I spend a lot of time here in Austin in one of two Starbucks. One is right by UT and there is a cool college vibe there, and the other is near the Arboretum area, this sort of high-end area of Austin. At this second one, I always end up running into interesting people. This place is sort of an office-away-from-the-office. So I meet lots of entrepreneurs, retired people, readers, and people that are usually bored but interesting while getting coffee.

Today I ran into this retired cardiologist that has a ranch up in Round Rock. He was carrying a copy of Atlas Shrugged and he sat beside me. I set my business card on top of his book, without saying anything (my business card says “John Galt Games,” an open reference to the protagonist of the book he happened to be carrying.) He squinted at it and looked over and smiled at me, shaking the card in his hand. “Small world!” he said.

So that of course got us talking. He said his whole life people have been telling him to read Atlas Shrugged and he finally broke down to read it. He was amazed at the book and was excited to talk about it and all the parallels he saw in his life.

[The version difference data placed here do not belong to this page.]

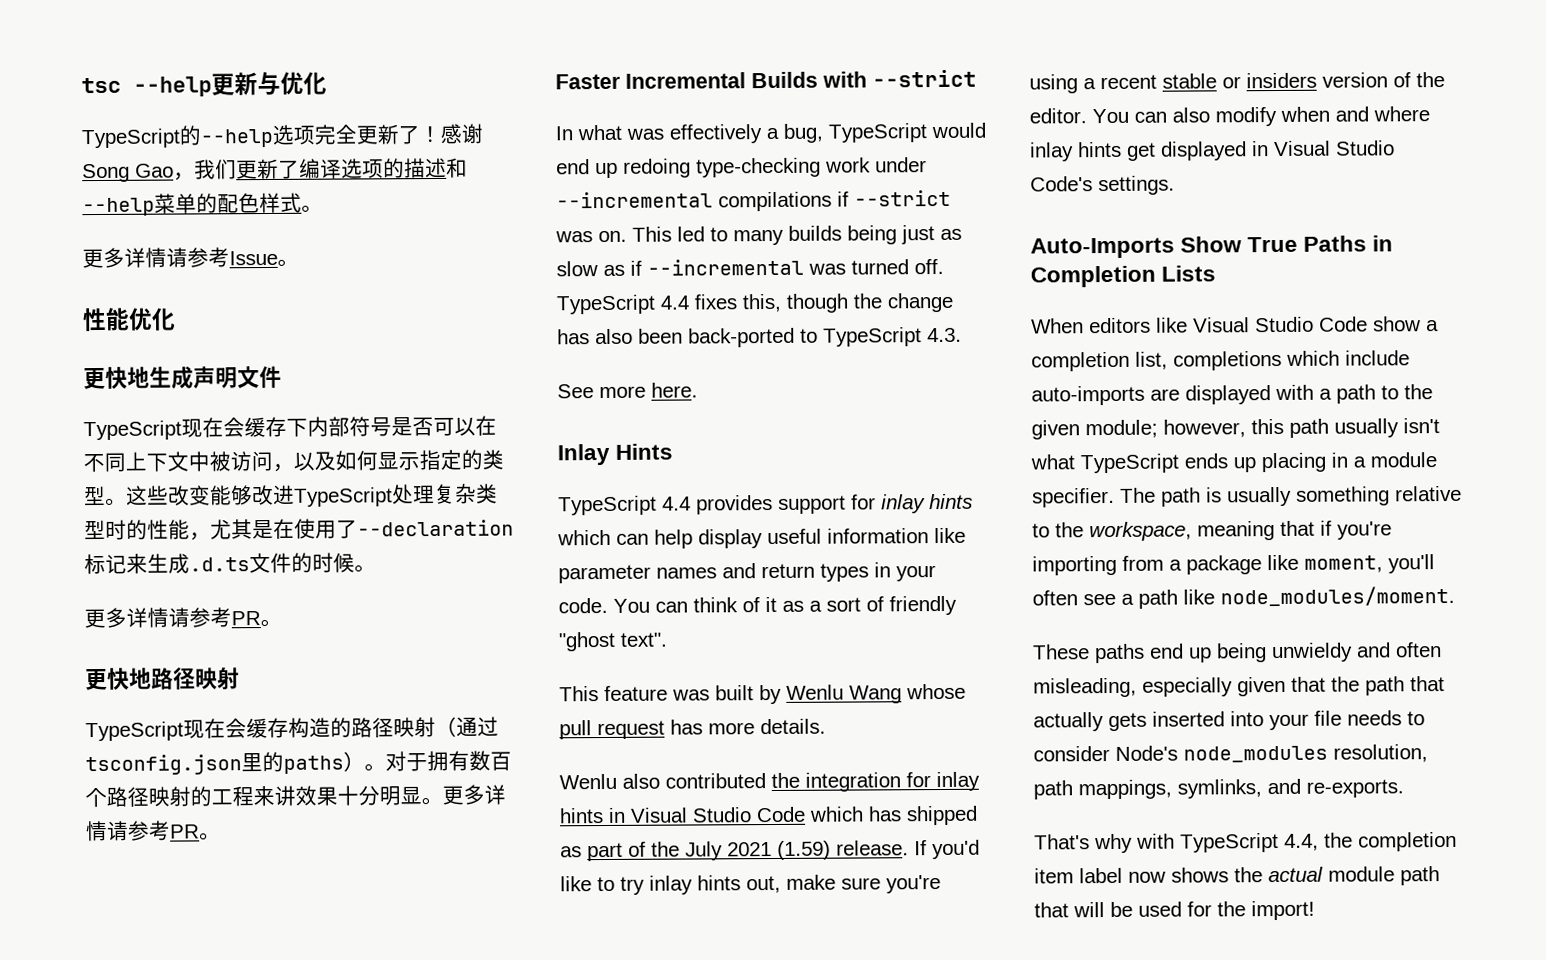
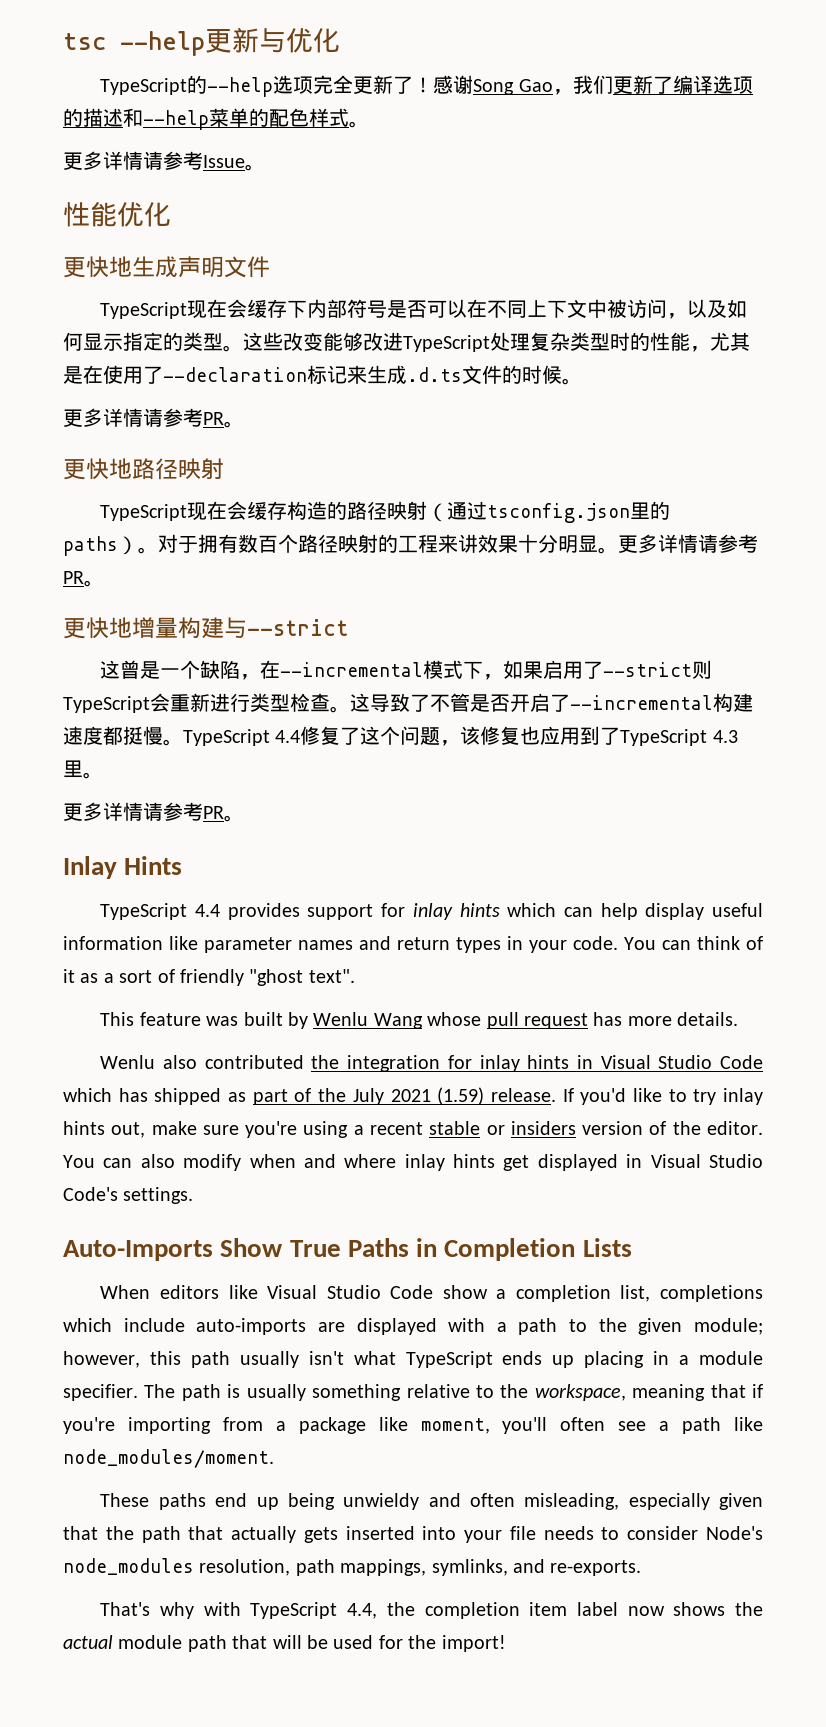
- Faster Incremental Builds with --strict
- In what was effectively a bug, TypeScript would end up redoing type-checking work under --incremental compilations if --strict was on. This led to many builds being just as slow as if --incremental was turned off. TypeScript 4.4 fixes this, though the change has also been back-ported to TypeScript 4.3.
- See more here.
+ 更快地增量构建与--strict
+ 这曾是一个缺陷，在--incremental模式下，如果启用了--strict则TypeScript会重新进行类型检查。这导致了不管是否开启了--incremental构建速度都挺慢。TypeScript 4.4修复了这个问题，该修复也应用到了TypeScript 4.3里。
+ 更多详情请参考PR。

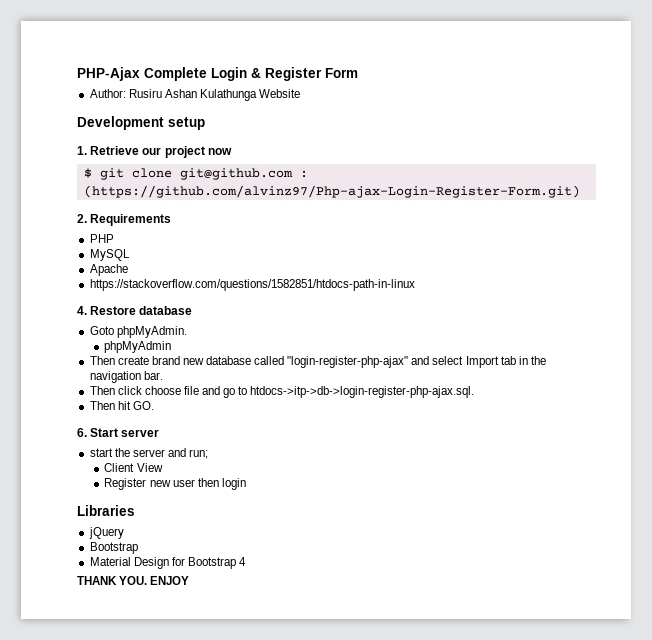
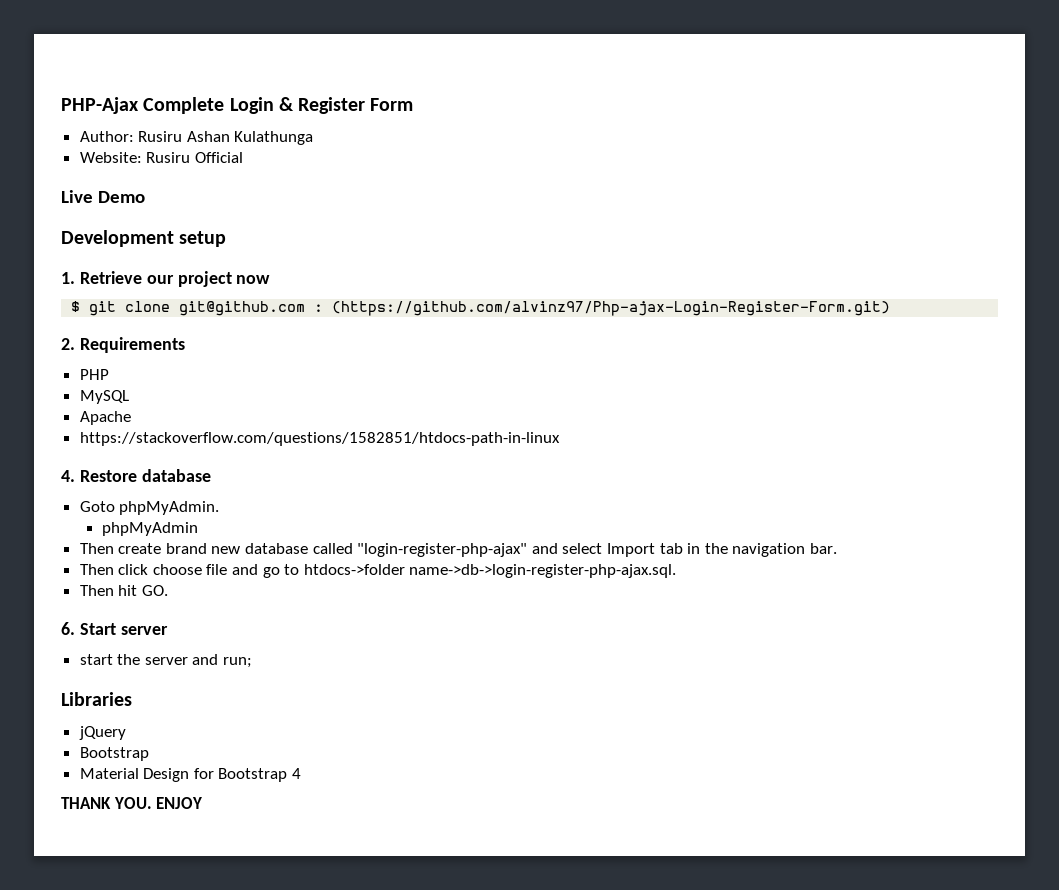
- Author: Rusiru Ashan Kulathunga Website
+ Author: Rusiru Ashan Kulathunga
+ Website: Rusiru Official
+ Live Demo
- Then click choose file and go to htdocs->itp->db->login-register-php-ajax.sql.
+ Then click choose file and go to htdocs->folder name->db->login-register-php-ajax.sql.
- Client View
- Register new user then login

Then he looked out the window and quickly looked back at me and queried, “Have you read – ” and I cut him off and said, “The World is Flat? Yes, I have, of course.” He smiled again, shocked that I finished his sentence.

We then spent about an hour pouring over the overlaps between the two books, about India and China, about how to raise American kids, etc. He was lamenting about how lazy his kids are and how he knows they are way behind their peers in India and China. He knows they are gonna get killed by their peers in India and China, where it is seen as “cool” to be smart in school and to excel in business. In China and India, their heroes are Bill Gates from Microsoft and Geoff Yang from Yahoo. Here in the USA, the kids worship Britney Spears and Puff Daddy. He was very interested in all the time I have spent in Asia and was asking me for all sorts of child-raising advice. I told him I didn’t have any freakin’ idea… but it would certainly help to get out of the bubble of the USA.

Anyway, he was a cool guy to talk to for a few hours…


  • These crazy kids with thier baggy pants and their rock & roll music. Sounds like noise, if you ask me. Where are all the good heroes from our youth? Where are Gary Coleman and Ron Jeremy? Where, I ask you.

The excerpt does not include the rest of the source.